それでもいろんな課題を克服し、世間も絶賛するような「生産性がある」状態になれる人なんてほんの一握り。

 

「生産性」を語るとき同時に、

そもそもそういう病気の子どもや人が助かること自体が自然の摂理に反する問題だ!

…という「自然の摂理守るの一番説」を唱える人も少なくありません。

身体的・社会的に弱い人たちは自然淘汰されるべきであり、わざわざ救いの手を差し伸べる必要はない、と。

 

まあねぇ…そう言われちゃえば確かにそうなんだと思います。

先天性心疾患である私は人間でなければ今こうして生きていることはないでしょう。

 

そうなんですよね。

私、人間なんですよ。

 

自然の摂理に反し続けることは良くないのかもしれません。

確かに人間(人類)は過ちを犯してしまうし、反省しなきゃいけないことがたくさんあるでしょう。

 

それでも人間は選んだんです。

「目の前の命を救おう」って。

だから医療が進歩した。

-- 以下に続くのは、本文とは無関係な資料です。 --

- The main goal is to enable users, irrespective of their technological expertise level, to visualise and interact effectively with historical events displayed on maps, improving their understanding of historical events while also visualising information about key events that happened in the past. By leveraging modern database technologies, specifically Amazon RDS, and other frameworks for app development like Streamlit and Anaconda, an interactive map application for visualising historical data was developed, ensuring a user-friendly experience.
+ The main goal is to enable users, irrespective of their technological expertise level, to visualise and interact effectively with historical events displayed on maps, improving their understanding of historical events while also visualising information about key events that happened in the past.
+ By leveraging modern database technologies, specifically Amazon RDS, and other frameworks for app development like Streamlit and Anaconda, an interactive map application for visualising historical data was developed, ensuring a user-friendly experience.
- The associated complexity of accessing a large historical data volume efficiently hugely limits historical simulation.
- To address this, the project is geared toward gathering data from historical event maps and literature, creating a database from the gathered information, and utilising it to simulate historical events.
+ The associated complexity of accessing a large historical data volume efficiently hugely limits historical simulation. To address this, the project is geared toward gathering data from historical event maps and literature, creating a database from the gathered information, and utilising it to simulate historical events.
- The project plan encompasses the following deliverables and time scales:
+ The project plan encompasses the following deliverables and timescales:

福祉が誕生した。

他の動物では選ばなかった道を、人間だからこそ選んだのだと思うのです。

 

今いる医療者も皆、目の前の命を救いたいと思ってくれているはずで、だからあんな「先生過労死しませんか?大丈夫?」てな状況でも共に生きる道を模索してくれている(それが良いとは思っていません。医療者の労働環境改善を願っています)

だから(不備も多々あるかもしれないけれど)福祉制度が発達してきた。

私はそう思うのです。

だから感謝するし、私と同じような人やご家族を応援するし、辛いことがあって消えたくなっても、結局踏ん張ります。

 

もちろん病・障害者の人ならば、こんな医療受けたくなかったという人もおられるでしょうし、こんなに治療して生き続けることに意味はあるのかと悩む人もおられるでしょう。

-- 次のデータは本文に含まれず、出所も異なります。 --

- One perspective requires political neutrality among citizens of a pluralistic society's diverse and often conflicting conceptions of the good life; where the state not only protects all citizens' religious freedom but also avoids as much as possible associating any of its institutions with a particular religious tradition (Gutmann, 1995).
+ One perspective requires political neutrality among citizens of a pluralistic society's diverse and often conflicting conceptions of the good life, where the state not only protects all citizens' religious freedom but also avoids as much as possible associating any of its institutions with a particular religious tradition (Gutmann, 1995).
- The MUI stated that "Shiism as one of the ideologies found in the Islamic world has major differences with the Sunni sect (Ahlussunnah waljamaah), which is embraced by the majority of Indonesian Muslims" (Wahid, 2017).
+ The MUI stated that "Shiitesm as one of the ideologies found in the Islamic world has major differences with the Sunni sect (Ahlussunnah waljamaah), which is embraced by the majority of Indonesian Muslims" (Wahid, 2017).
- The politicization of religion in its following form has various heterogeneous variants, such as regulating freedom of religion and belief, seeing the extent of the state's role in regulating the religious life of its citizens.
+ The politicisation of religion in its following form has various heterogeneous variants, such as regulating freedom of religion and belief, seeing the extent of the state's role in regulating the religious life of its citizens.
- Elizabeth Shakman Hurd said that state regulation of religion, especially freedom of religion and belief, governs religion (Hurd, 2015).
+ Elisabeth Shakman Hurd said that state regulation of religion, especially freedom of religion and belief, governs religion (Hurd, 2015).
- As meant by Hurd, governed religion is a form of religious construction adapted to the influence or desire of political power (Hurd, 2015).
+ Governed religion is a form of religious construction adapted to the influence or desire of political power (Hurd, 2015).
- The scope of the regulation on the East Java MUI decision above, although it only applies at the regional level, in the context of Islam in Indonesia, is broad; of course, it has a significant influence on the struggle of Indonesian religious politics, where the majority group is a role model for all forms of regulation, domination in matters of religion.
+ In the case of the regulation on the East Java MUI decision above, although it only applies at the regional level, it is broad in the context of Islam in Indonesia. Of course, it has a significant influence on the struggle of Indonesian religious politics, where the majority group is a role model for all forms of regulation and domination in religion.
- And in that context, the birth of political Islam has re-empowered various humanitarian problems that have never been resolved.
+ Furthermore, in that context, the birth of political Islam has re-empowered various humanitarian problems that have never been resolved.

だからこそ「どう死んでいくか」みたいな議論もされるわけで。

とはいえそれは患者本人やご家族が悩み、葛藤しながら決断することであり、そのご本人やご家族を見て第三者が「そこまでして生かすなんてかわいそう」だの「働きもできないくせに…」だのと言うことは断じて違うと思っています。

 

自然の摂理を唱えるとき、私は一つ思うのです。

どんな動物でも、与えられた命を全うしようとするとか。

ならば、ケアを受けながら生きている人、辛い治療を受けながら生きようとしている人もまた、各々がその命を全うしようとしているのは当然のことです。

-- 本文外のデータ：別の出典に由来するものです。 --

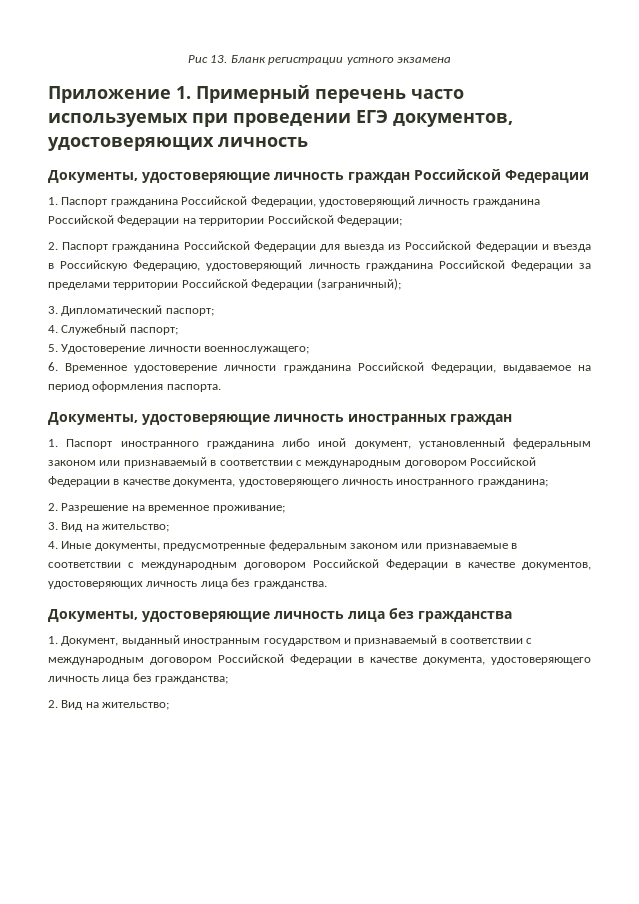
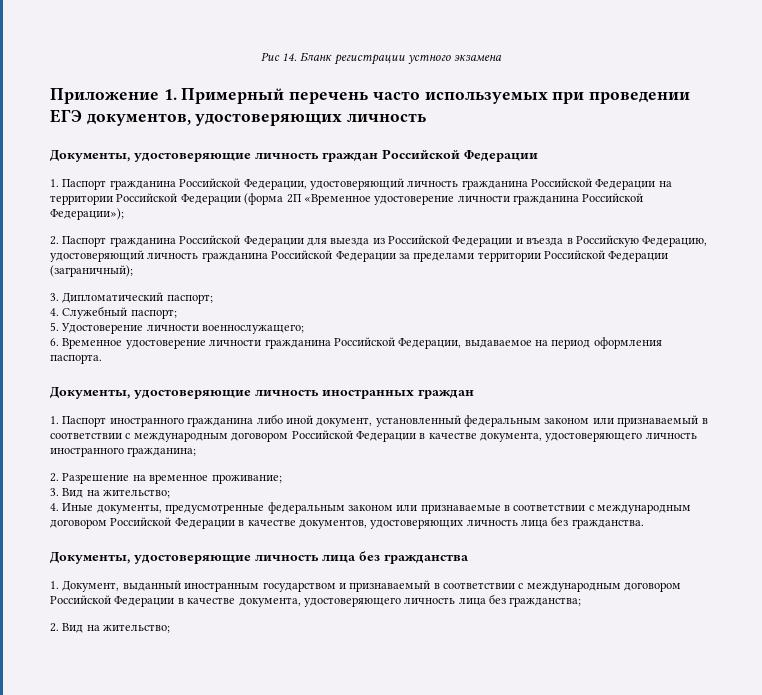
- Рис 13. Бланк регистрации устного экзамена
+ Рис 14. Бланк регистрации устного экзамена
- 1. Паспорт гражданина Российской Федерации, удостоверяющий личность гражданина Российской Федерации на территории Российской Федерации;
+ 1. Паспорт гражданина Российской Федерации, удостоверяющий личность гражданина Российской Федерации на территории Российской Федерации (форма 2П «Временное удостоверение личности гражданина Российской Федерации»);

それを社会への貢献度うんぬんと言われるのは、私は心外です。 

 

もう一度言わせてください。

「生産性」という言葉で簡単に他者の生きる価値を区別するのはおかしい。

 

私は生産性の有無ではなく、人類が選んだ「目の前の弱い人を救う」「生きる可能性を提供する」という考えに敬意を払いつつ、感謝し、その恩恵を受けたいと思っています。

 

ということで、私は世間さまから見たら生産性がないかもしれないけど、いろんな人の協力を受けつつも、最期までそれなりに楽しく生きていこうと思っている所存です。